- _DATA TO PROCESS_:
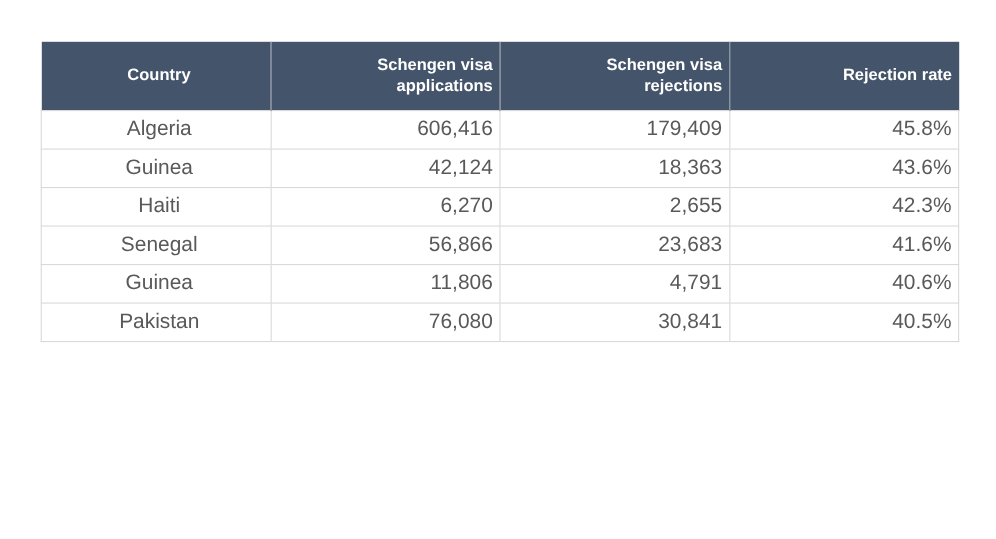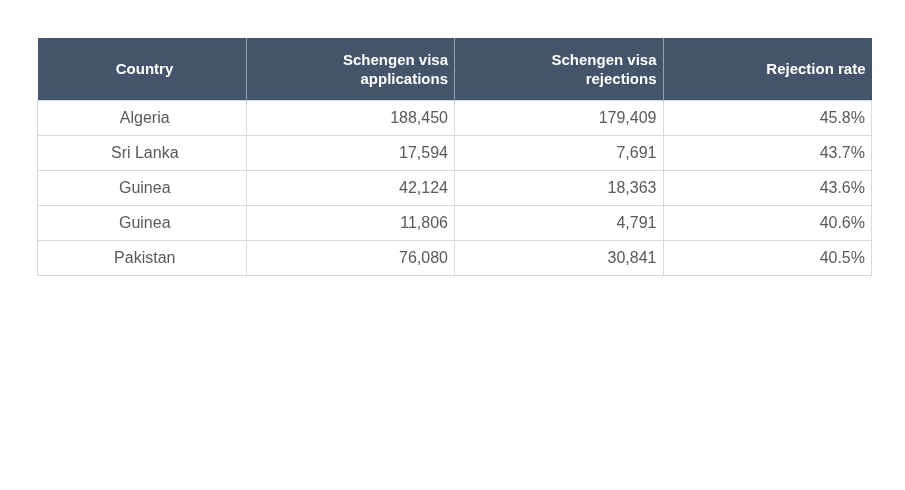--- a/index.html
+++ b/index.html
@@ -27,21 +27,21 @@
     font-size:15px;font-weight:700;line-height:1.3;
     height:62px;vertical-align:middle;
     padding:0 6px;
     border-right:1px solid var(--header-divider);
   }
   thead th:last-child{border-right:none;padding-left:32px;}
   thead th:first-child{padding-left:12px;}
   thead th .hdr-wrap{display:inline-block;max-width:160px;text-align:right;}
   tbody td{
     height:34px;vertical-align:middle;
-    font-size:16px;color:var(--body-text);
+    font-size:19px;color:var(--body-text);
     border:1px solid var(--border);
     padding:0 6px;
     background:#ffffff;
     white-space:nowrap;overflow:hidden;
   }
   tbody td:first-child{padding-left:12px;}
   .al{text-align:center;}
   .ar{text-align:right;}
 </style>
 </head>
@@ -58,35 +58,41 @@
     <tr>
       <th class="al"><span>Country</span></th>
       <th class="ar"><span class="hdr-wrap">Schengen visa applications</span></th>
       <th class="ar"><span class="hdr-wrap">Schengen visa rejections</span></th>
       <th class="ar"><span>Rejection rate</span></th>
     </tr>
   </thead>
   <tbody>
       <tr>
         <td class="al">Algeria</td>
-        <td class="ar">188,450</td>
+        <td class="ar">606,416</td>
         <td class="ar">179,409</td>
         <td class="ar">45.8%</td>
-      </tr>
-      <tr>
-        <td class="al">Sri Lanka</td>
-        <td class="ar">17,594</td>
-        <td class="ar">7,691</td>
-        <td class="ar">43.7%</td>
       </tr>
       <tr>
         <td class="al">Guinea</td>
         <td class="ar">42,124</td>
         <td class="ar">18,363</td>
         <td class="ar">43.6%</td>
+      </tr>
+      <tr>
+        <td class="al">Haiti</td>
+        <td class="ar">6,270</td>
+        <td class="ar">2,655</td>
+        <td class="ar">42.3%</td>
+      </tr>
+      <tr>
+        <td class="al">Senegal</td>
+        <td class="ar">56,866</td>
+        <td class="ar">23,683</td>
+        <td class="ar">41.6%</td>
       </tr>
       <tr>
         <td class="al">Guinea</td>
         <td class="ar">11,806</td>
         <td class="ar">4,791</td>
         <td class="ar">40.6%</td>
       </tr>
       <tr>
         <td class="al">Pakistan</td>
         <td class="ar">76,080</td>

- _DESCRIPTION OF THE TASK_: The records above are to be transcribed exactly, with every picture left out.

- _YOUR SOLUTION_:
--- a/index.html
+++ b/index.html
@@ -27,21 +27,21 @@
     font-size:15px;font-weight:700;line-height:1.3;
     height:62px;vertical-align:middle;
     padding:0 6px;
     border-right:1px solid var(--header-divider);
   }
   thead th:last-child{border-right:none;padding-left:32px;}
   thead th:first-child{padding-left:12px;}
   thead th .hdr-wrap{display:inline-block;max-width:160px;text-align:right;}
   tbody td{
     height:34px;vertical-align:middle;
-    font-size:16px;color:var(--body-text);
+    font-size:19px;color:var(--body-text);
     border:1px solid var(--border);
     padding:0 6px;
     background:#ffffff;
     white-space:nowrap;overflow:hidden;
   }
   tbody td:first-child{padding-left:12px;}
   .al{text-align:center;}
   .ar{text-align:right;}
 </style>
 </head>
@@ -58,35 +58,41 @@
     <tr>
       <th class="al"><span>Country</span></th>
       <th class="ar"><span class="hdr-wrap">Schengen visa applications</span></th>
       <th class="ar"><span class="hdr-wrap">Schengen visa rejections</span></th>
       <th class="ar"><span>Rejection rate</span></th>
     </tr>
   </thead>
   <tbody>
       <tr>
         <td class="al">Algeria</td>
-        <td class="ar">188,450</td>
+        <td class="ar">606,416</td>
         <td class="ar">179,409</td>
         <td class="ar">45.8%</td>
-      </tr>
-      <tr>
-        <td class="al">Sri Lanka</td>
-        <td class="ar">17,594</td>
-        <td class="ar">7,691</td>
-        <td class="ar">43.7%</td>
       </tr>
       <tr>
         <td class="al">Guinea</td>
         <td class="ar">42,124</td>
         <td class="ar">18,363</td>
         <td class="ar">43.6%</td>
+      </tr>
+      <tr>
+        <td class="al">Haiti</td>
+        <td class="ar">6,270</td>
+        <td class="ar">2,655</td>
+        <td class="ar">42.3%</td>
+      </tr>
+      <tr>
+        <td class="al">Senegal</td>
+        <td class="ar">56,866</td>
+        <td class="ar">23,683</td>
+        <td class="ar">41.6%</td>
       </tr>
       <tr>
         <td class="al">Guinea</td>
         <td class="ar">11,806</td>
         <td class="ar">4,791</td>
         <td class="ar">40.6%</td>
       </tr>
       <tr>
         <td class="al">Pakistan</td>
         <td class="ar">76,080</td>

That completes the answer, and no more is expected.